The distinction between ‘space’ and ‘place’ set out earlier is key to understanding the emergence of antagonism in shared sites. Space, as an encompassing container, is able to hold a number of entities without their having any relation aside from that of contiguity. Place, as a site of inhabitance, can contain differentiated bodies, but these, by sharing place, enter into relations with each other. Thus, on the one hand, pilgrim groups, converging on the same holy sites from different places of origin, are able to flow around and past each other, each pursuing their own realisations of their own envisionings of the significance of the sites they temporarily occupy. The ‘place’ each group inhabits is effectively rendered discontinuous with the ‘places’ of others, and interaction is kept minimal and impersonal. On the other hand, neighbours of different sectarian affiliations can meet in local holy places, engaging with each other through media of negotiation and mutual recognition analogous to those they use in their everyday interactions outside of holy ground. Here, each group simultaneously occupies the same place and must engage modes of mutual accommodation, rendering this coexistence as non-conflictual and as mutually beneficial as possible. In the instance of the Holy Sepulchre or Anastasis, a situation not unlike others worldwide in which religious powers work to present a site as a pure signifier of an exclusive identity that must be defended from the pollution of other forms of worship,27 two or more communities attempt to construct, and inhabit (literally and ritually), exclusive places at the same time in coterminous spaces. Such cohabitation is, in terms of the communities’ respective discourses, an impossibility, and thus the presence of the other presents a literal antagonism that must either be overcome through expulsion or succumbed to by withdrawal; the structure of this particular relation is that of both Hassner’s and Hayden’s conceptions of the impossibility of sharing. The ‘stand-off’ that is the current status quo effected by the Status Quo is an ideological impossibility, and the Holy Sepulchre/Anastasis will remain a flashpoint, surrounded by the tinder of cadres of ideologically motivated monks, until either a discursive shift in the respective theologies replaces antagonism with fraternity or one group successfully expropriates and ‘cleanses’ the site.
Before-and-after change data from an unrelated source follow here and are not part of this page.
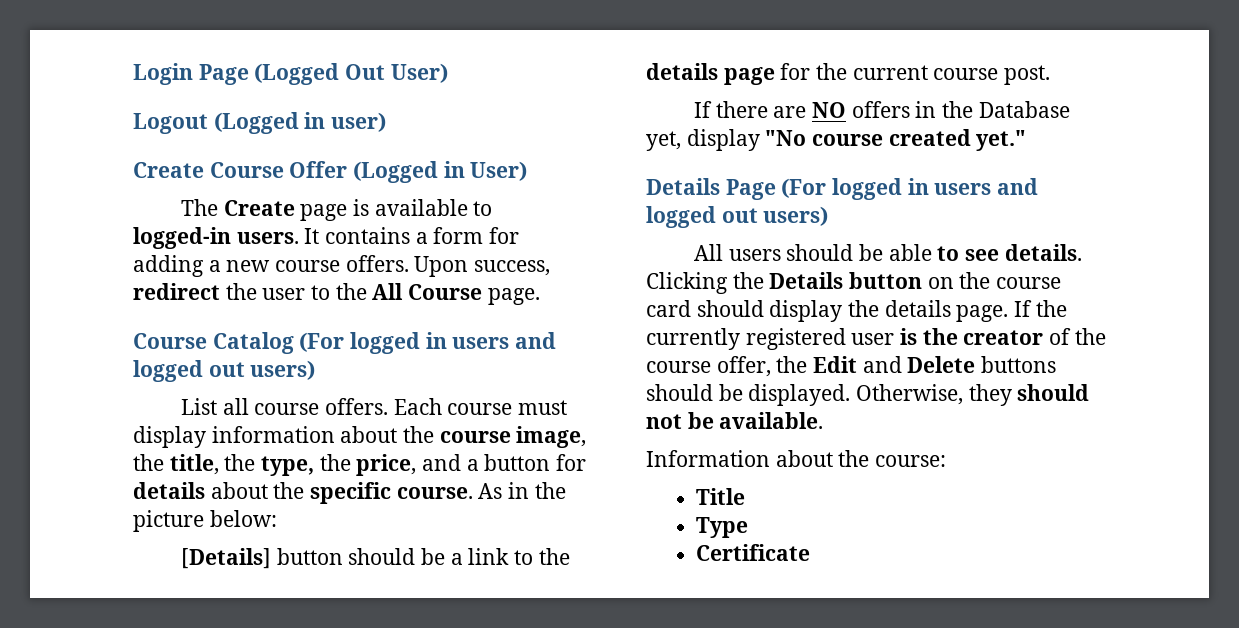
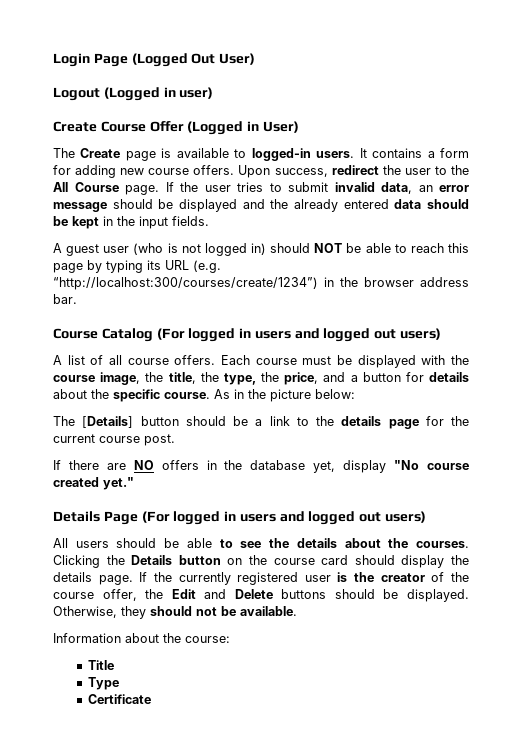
- It contains a form for adding a new course offers.
+ It contains a form for adding new course offers.
+ If the user tries to submit invalid data, an error message should be displayed and the already entered data should be kept in the input fields.
+ A guest user (who is not logged in) should NOT be able to reach this page by typing its URL (e.g. “http://localhost:300/courses/create/1234”) in the browser address bar.
- List all course offers.
+ A list of all course offers.
- Each course must display information about the course image, the title, the type, the price, and a button for details about the specific course.
+ Each course must be displayed with the course image, the title, the type, the price, and a button for details about the specific course.
- [Details] button should be a link to the details page for the current course post.
+ The [Details] button should be a link to the details page for the current course post.
- If there are NO offers in the Database yet, display "No course created yet."
+ If there are NO offers in the database yet, display "No course created yet."
- All users should be able to see details.
+ All users should be able to see the details about the courses.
In the post-Ottoman sphere, where conceptions of ‘nationalist’ identity increasingly impose themselves on domains where ‘national’ identities had served as markers of 132 nominal difference within mixed communities,28 places that had been shared—whether secular or sacred—are transformed into the exclusive properties of ethno-national groupings. Sharing, or even mixing, is there rendered contentious, and local events in which individuals with different allegiances clash come to be read more widely as indubitable signifiers of irresolvable antagonisms. Once such a discursive shift has taken place, and shared sites have been transformed into terrains on which struggles for possession take place, it becomes increasingly impossible to imagine contemporary cohabitation and sharing, and the image of coexistence fades into a utopian fantasy of a distant ‘Ottoman’ past. Such a process of dissolution, to which Susan Woodward refers, with reference to Former Yugoslavia, as the “Balkan Tragedy” (Woodward 1995), appears to be the course onto which the clash of civilisations discourse is routing us, and at its terminus we, too, may sadly look back on the project of secular enlightenment as no more than a utopian fantasy.
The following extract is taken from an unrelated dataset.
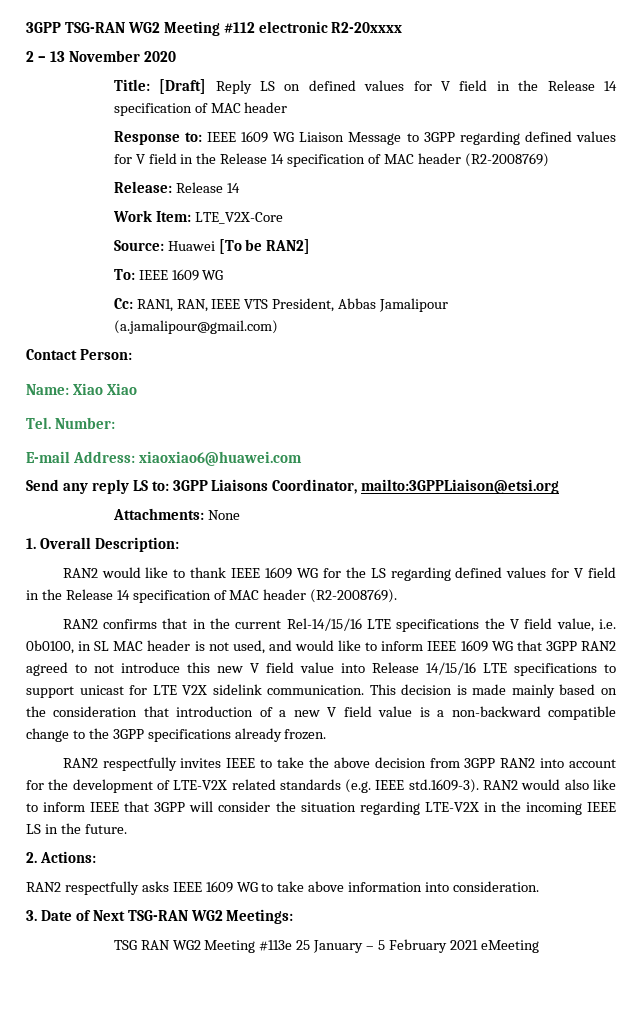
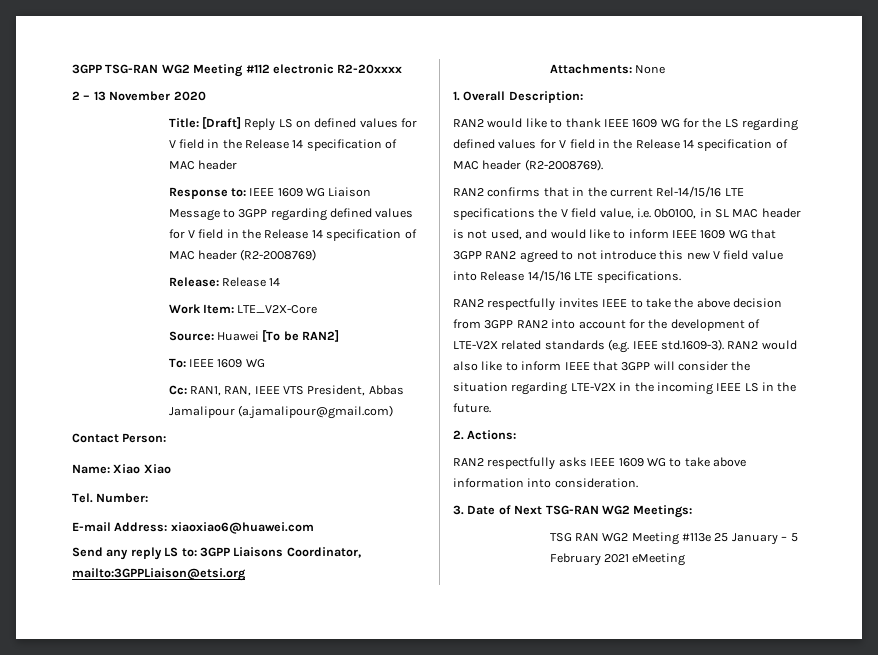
- RAN2 confirms that in the current Rel-14/15/16 LTE specifications the V field value, i.e. 0b0100, in SL MAC header is not used, and would like to inform IEEE 1609 WG that 3GPP RAN2 agreed to not introduce this new V field value into Release 14/15/16 LTE specifications to support unicast for LTE V2X sidelink communication. This decision is made mainly based on the consideration that introduction of a new V field value is a non-backward compatible change to the 3GPP specifications already frozen.
+ RAN2 confirms that in the current Rel-14/15/16 LTE specifications the V field value, i.e. 0b0100, in SL MAC header is not used, and would like to inform IEEE 1609 WG that 3GPP RAN2 agreed to not introduce this new V field value into Release 14/15/16 LTE specifications.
As Benjamin knew, one cannot be so intellectually naïve as to believe that works such as his own and those cited in support of intercommunalism can change history; history—intellectual and political—is shaped by discourse, and discursive power relies on far more than words. Nonetheless, good scholarship can put into question the ‘common sense’ produced by those behind identitarian and clash of civilisations discourses, and offer alternative understandings resisting that ideology and the politics that inform it. Showing that difference can cohabit is important, but demonstrating how it does so, the socio-historical field in which it occurs, and what works against cohabitation, grounds and empowers a counter-discourse.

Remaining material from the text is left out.